### EXERCISE DIRECTIONS
I'd ask you to write out the lines below exactly, with no images.

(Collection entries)
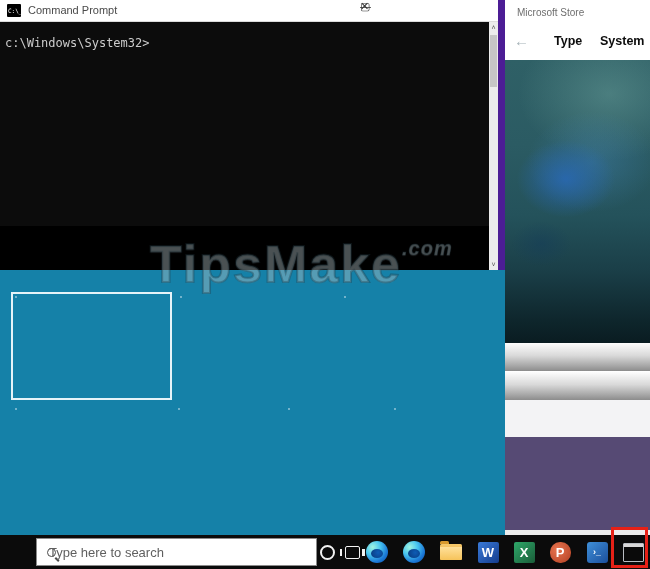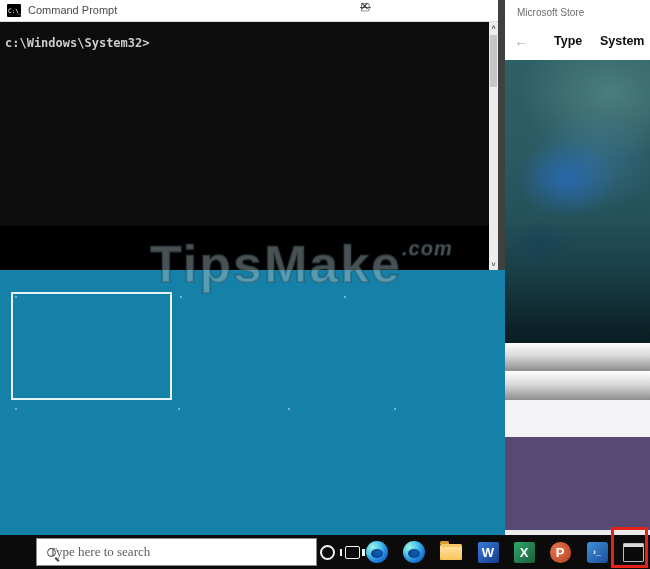--- a/index.html
+++ b/index.html
@@ -1,29 +1,29 @@
 <!DOCTYPE html>
 <html><head>
 <meta charset="utf-8">
 <style>
   html,body{margin:0;padding:0;background:#222;}
-  #screen{position:relative;width:650px;height:569px;background:#404040;overflow:hidden;
+  #screen{position:relative;width:650px;height:569px;background:#4c1d95;overflow:hidden;
           font-family:"Liberation Sans",sans-serif;-webkit-font-smoothing:antialiased;}
   #screen *{box-sizing:border-box;position:absolute;}
 
   
   .win-cmd{left:0;top:0;width:498px;height:270px;background:#000;}
   .cmd-titlebar{left:0;top:0;width:100%;height:22px;background:#fff;border-bottom:1px solid #dcdcdc;}
   .cmd-appicon{left:7px;top:4px;width:14px;height:13px;background:#000;border-radius:1px;}
   .cmd-appicon span{position:static;display:block;color:#fff;font-size:6px;line-height:13px;padding-left:1px;font-family:"DejaVu Sans Mono",monospace;}
   .cmd-title{left:28px;top:4px;font-size:11px;color:#4a4a4a;}
   .cmd-controls{right:0;top:0;width:138px;height:22px;display:flex;flex-direction:row;position:absolute;}
   .cmd-controls div{position:relative;flex:1;display:flex;align-items:center;justify-content:center;
                     font-size:11px;color:#333;cursor:default;}
-  .cmd-body{left:0;top:22px;width:100%;height:204px;background:#0c0c0c;font-weight:bold;}
+  .cmd-body{left:0;top:22px;width:100%;height:204px;background:#0c0c0c;}
   .cmd-prompt{left:5px;top:14px;font-family:"DejaVu Sans Mono",monospace;font-size:12px;color:#cccccc;white-space:pre;}
   .cmd-scroll{right:0;top:0;width:9px;height:248px;background:#ececec;}
   .cmd-scroll .arr{left:0;width:9px;height:11px;display:flex;align-items:center;justify-content:center;
                    font-size:7px;color:#555;position:absolute;}
   .cmd-scroll .arr.up{top:0;} .cmd-scroll .arr.down{bottom:0;}
   .cmd-thumb{left:1px;top:13px;width:7px;height:52px;background:#c6c6c6;}
 
   
   .switcher{left:0;top:270px;width:507px;height:265px;background:#1581a8;
             box-shadow:inset -2px 0 0 rgba(160,220,240,.45);}
@@ -105,21 +105,21 @@
   
   .taskbar{left:0;top:535px;width:650px;height:34px;background:#0b0b0b;z-index:70;}
   .tb-start{left:0;top:0;width:36px;height:34px;display:flex;align-items:center;justify-content:center;}
   .tb-start .panes{position:relative;width:17px;height:17px;display:grid;grid-template-columns:8px 8px;grid-template-rows:8px 8px;gap:1px;}
   .tb-start .panes i{position:relative;background:#f2f2f2;}
   .tb-search{left:36px;top:3px;width:281px;height:28px;background:#fff;border:1px solid #8a8a8a;
              display:flex;align-items:center;gap:8px;padding:0 10px;}
   .tb-search .mag{position:relative;flex:none;width:9px;height:9px;border:1.6px solid #4a4a4a;border-radius:50%;}
   .tb-search .mag:after{content:"";position:absolute;left:8px;top:8px;width:5px;height:1.6px;background:#4a4a4a;transform:rotate(45deg);transform-origin:0 0;}
   .tb-search input{position:relative;border:none;outline:none;flex:1;font-size:13px;color:#333;
-                   font-family:Liberation Serif, serif;background:transparent;}
+                   font-family:Liberation Sans, sans-serif;background:transparent;}
   .tb-search input::placeholder{color:#5f5f5f;opacity:1;}
   .tbi{top:5px;width:24px;height:24px;display:flex;align-items:center;justify-content:center;}
   .i-cortana{left:315px;} .i-cortana b{position:relative;width:15px;height:15px;border:2px solid #f2f2f2;border-radius:50%;}
   .i-taskview{left:340px;}
   .i-taskview .tv{position:relative;width:15px;height:13px;border:1.6px solid #f2f2f2;border-radius:2px;}
   .i-taskview .tv:before{content:"";position:absolute;left:-6px;top:2px;width:2.5px;height:7px;background:#f2f2f2;}
   .i-taskview .tv:after{content:"";position:absolute;right:-6px;top:2px;width:2.5px;height:7px;background:#f2f2f2;}
   .i-edge1{left:365px;} .i-edge2{left:402px;}
   .edge-ball{position:relative;width:22px;height:22px;border-radius:50%;
     background:radial-gradient(circle at 30% 28%,#9ff3e0 0%,#49c6ee 35%,#1b78d7 68%,#0b4fa0 100%);}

### SOLUTION TO THE PROBLEM
--- a/index.html
+++ b/index.html
@@ -1,29 +1,29 @@
 <!DOCTYPE html>
 <html><head>
 <meta charset="utf-8">
 <style>
   html,body{margin:0;padding:0;background:#222;}
-  #screen{position:relative;width:650px;height:569px;background:#404040;overflow:hidden;
+  #screen{position:relative;width:650px;height:569px;background:#4c1d95;overflow:hidden;
           font-family:"Liberation Sans",sans-serif;-webkit-font-smoothing:antialiased;}
   #screen *{box-sizing:border-box;position:absolute;}
 
   
   .win-cmd{left:0;top:0;width:498px;height:270px;background:#000;}
   .cmd-titlebar{left:0;top:0;width:100%;height:22px;background:#fff;border-bottom:1px solid #dcdcdc;}
   .cmd-appicon{left:7px;top:4px;width:14px;height:13px;background:#000;border-radius:1px;}
   .cmd-appicon span{position:static;display:block;color:#fff;font-size:6px;line-height:13px;padding-left:1px;font-family:"DejaVu Sans Mono",monospace;}
   .cmd-title{left:28px;top:4px;font-size:11px;color:#4a4a4a;}
   .cmd-controls{right:0;top:0;width:138px;height:22px;display:flex;flex-direction:row;position:absolute;}
   .cmd-controls div{position:relative;flex:1;display:flex;align-items:center;justify-content:center;
                     font-size:11px;color:#333;cursor:default;}
-  .cmd-body{left:0;top:22px;width:100%;height:204px;background:#0c0c0c;font-weight:bold;}
+  .cmd-body{left:0;top:22px;width:100%;height:204px;background:#0c0c0c;}
   .cmd-prompt{left:5px;top:14px;font-family:"DejaVu Sans Mono",monospace;font-size:12px;color:#cccccc;white-space:pre;}
   .cmd-scroll{right:0;top:0;width:9px;height:248px;background:#ececec;}
   .cmd-scroll .arr{left:0;width:9px;height:11px;display:flex;align-items:center;justify-content:center;
                    font-size:7px;color:#555;position:absolute;}
   .cmd-scroll .arr.up{top:0;} .cmd-scroll .arr.down{bottom:0;}
   .cmd-thumb{left:1px;top:13px;width:7px;height:52px;background:#c6c6c6;}
 
   
   .switcher{left:0;top:270px;width:507px;height:265px;background:#1581a8;
             box-shadow:inset -2px 0 0 rgba(160,220,240,.45);}
@@ -105,21 +105,21 @@
   
   .taskbar{left:0;top:535px;width:650px;height:34px;background:#0b0b0b;z-index:70;}
   .tb-start{left:0;top:0;width:36px;height:34px;display:flex;align-items:center;justify-content:center;}
   .tb-start .panes{position:relative;width:17px;height:17px;display:grid;grid-template-columns:8px 8px;grid-template-rows:8px 8px;gap:1px;}
   .tb-start .panes i{position:relative;background:#f2f2f2;}
   .tb-search{left:36px;top:3px;width:281px;height:28px;background:#fff;border:1px solid #8a8a8a;
              display:flex;align-items:center;gap:8px;padding:0 10px;}
   .tb-search .mag{position:relative;flex:none;width:9px;height:9px;border:1.6px solid #4a4a4a;border-radius:50%;}
   .tb-search .mag:after{content:"";position:absolute;left:8px;top:8px;width:5px;height:1.6px;background:#4a4a4a;transform:rotate(45deg);transform-origin:0 0;}
   .tb-search input{position:relative;border:none;outline:none;flex:1;font-size:13px;color:#333;
-                   font-family:Liberation Serif, serif;background:transparent;}
+                   font-family:Liberation Sans, sans-serif;background:transparent;}
   .tb-search input::placeholder{color:#5f5f5f;opacity:1;}
   .tbi{top:5px;width:24px;height:24px;display:flex;align-items:center;justify-content:center;}
   .i-cortana{left:315px;} .i-cortana b{position:relative;width:15px;height:15px;border:2px solid #f2f2f2;border-radius:50%;}
   .i-taskview{left:340px;}
   .i-taskview .tv{position:relative;width:15px;height:13px;border:1.6px solid #f2f2f2;border-radius:2px;}
   .i-taskview .tv:before{content:"";position:absolute;left:-6px;top:2px;width:2.5px;height:7px;background:#f2f2f2;}
   .i-taskview .tv:after{content:"";position:absolute;right:-6px;top:2px;width:2.5px;height:7px;background:#f2f2f2;}
   .i-edge1{left:365px;} .i-edge2{left:402px;}
   .edge-ball{position:relative;width:22px;height:22px;border-radius:50%;
     background:radial-gradient(circle at 30% 28%,#9ff3e0 0%,#49c6ee 35%,#1b78d7 68%,#0b4fa0 100%);}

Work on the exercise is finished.